POSITION:Taya99-Taya99 slot-Tata99com > Tata99com >


mental slot Remembering Peter Westbrook, Fencing Legend and Father Figure

Updated:2024-12-11 02:25    Views:159


Peter Westbrook, a six-time Olympic fencermental slot, was a force of nature.

So when my daughter called me this week to say he had died after years of treatment for liver cancer, it landed heavily on me, as it did for her.

Westbrook, 72, was the founder of the Peter Westbrook Foundation, which introduced young people — many of them Black and underprivileged — to the world of fencing.

That foundation is where my daughter took up the sport. Westbrook had identified her talent and offered her weekday lessons. And once you were in his “family,” he was nurturer, soother and patriarch from that point forward.

Westbrook was a second father — or maybe even a primary one — to many of the children in his program, including my daughter.

It was impossible to be dreary in his presence.

His face had molded itself to allow his toothy smile to perpetually sit in it. Cheer was his default setting. He was a ball of energy and light.

Until the end, he held on to a boyishness, an endearing lightheartedness — goofiness, the children might say — that was precious and priceless.

He not only taught his students how to be amazing athletes and scholars, but he also showed them what it was to live and be alive, how to build community, how a relentless pursuit of passion was a manifestation of its own kind of love.

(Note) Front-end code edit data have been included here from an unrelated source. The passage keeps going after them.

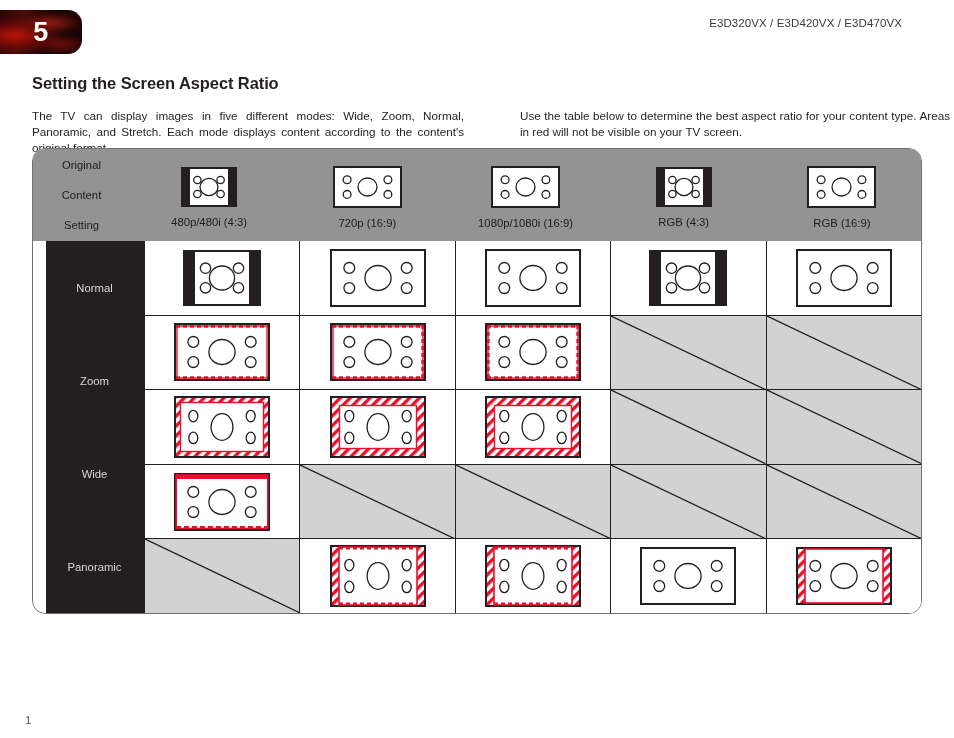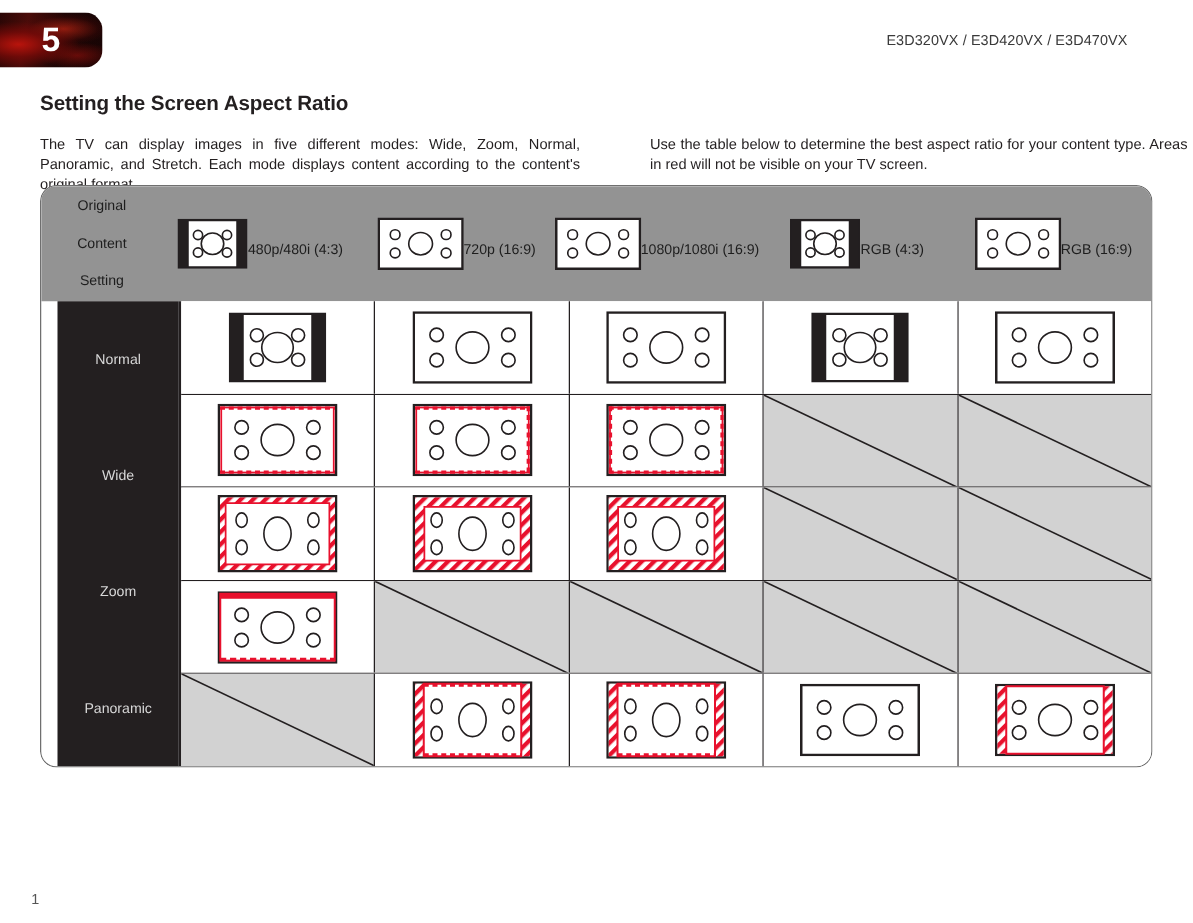--- a/index.html
+++ b/index.html
@@ -34,21 +34,21 @@
     transform: translateY(-50%);
     text-align: center;
     font-size: 27px;
     font-weight: bold;
     color: #ffffff;
     line-height: 1;
     letter-spacing: 0.5px;
   }
   #model-line {
     position: absolute;
-    right: 52px; top: 27px;
+    right: 52px; top: 17px;
     font-size: 11.5px;
     color: #3a3a3a;
     letter-spacing: 0.1px;
     white-space: nowrap;
   }
 
   #page-title {
     position: absolute;
     left: 32px; top: 74px;
     font-size: 16.5px;
@@ -106,20 +106,21 @@
   #table-head .corner span {
     display: block;
     text-align: center;
     font-size: 11.3px;
     line-height: 15px;
     color: #1d1d1d;
   }
   .head-cell {
     flex: 1 1 0;
     display: flex;
+    flex-direction: column;
     align-items: center;
     justify-content: center;
     padding-top: 4px;
     box-sizing: border-box;
   }
   .head-cell .hc-label {
     margin-top: 5px;
     font-size: 11.3px;
     color: #1d1d1d;
     white-space: nowrap;
@@ -301,22 +302,22 @@
               <ellipse cx="14.1" cy="28.4" rx="3.9" ry="3.9" fill="none" stroke="#231f20" stroke-width="1.3"></ellipse>
               <ellipse cx="54.9" cy="28.4" rx="3.9" ry="3.9" fill="none" stroke="#231f20" stroke-width="1.3"></ellipse>
             </svg></div>
         <div class="hc-label">RGB (16:9)</div>
       </div>
     </div>
 
     <div id="table-body">
       <div id="row-labels">
         <div class="row-label">Normal</div>
+        <div class="row-label">Zoom</div>
         <div class="row-label">Wide</div>
-        <div class="row-label">Zoom</div>
         <div class="row-label">Panoramic</div>
       </div>
       <div id="grid">
           <div class="grid-row">
             <div class="grid-cell">
               <div class="tv">
                 <svg width="78" height="56" viewBox="0 0 78 56">
                   <defs>
                     <pattern id="h5" width="7" height="7" patternTransform="rotate(45)" patternUnits="userSpaceOnUse">
       <rect width="7" height="7" fill="#ffffff"></rect>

The way he would counsel crestfallen athletes after a tough loss, making sure that they understood that their confidence was not crushed, making them understand that in many cases just making it to the match at all — a step into this traditionally white and wealthy world — was itself a victory.

And it was in that environment of deep caring and devotion that he built an Olympic dynasty of Black fencers. Since 2000, most of the Black fencers the United States sent to the Olympics were part of Westbrook’s foundation.

It isn’t often in life that you meet truly transformative figures, people whose vision of their purpose and mission in life is so clear that it forces you to question yours, whose commitment to a single, benevolent good is so unwavering that you are left in awe of it.

Peter Westbrook was one of those people.

I will miss the days when he found me on the border of my daughter’s strip, a knot of anxieties. “Hi, dad. How’s she doing?” His smile wide and spirit easy, he calmed me. And more important, he calmed her. In his presencemental slot, the world shifted, and it settled.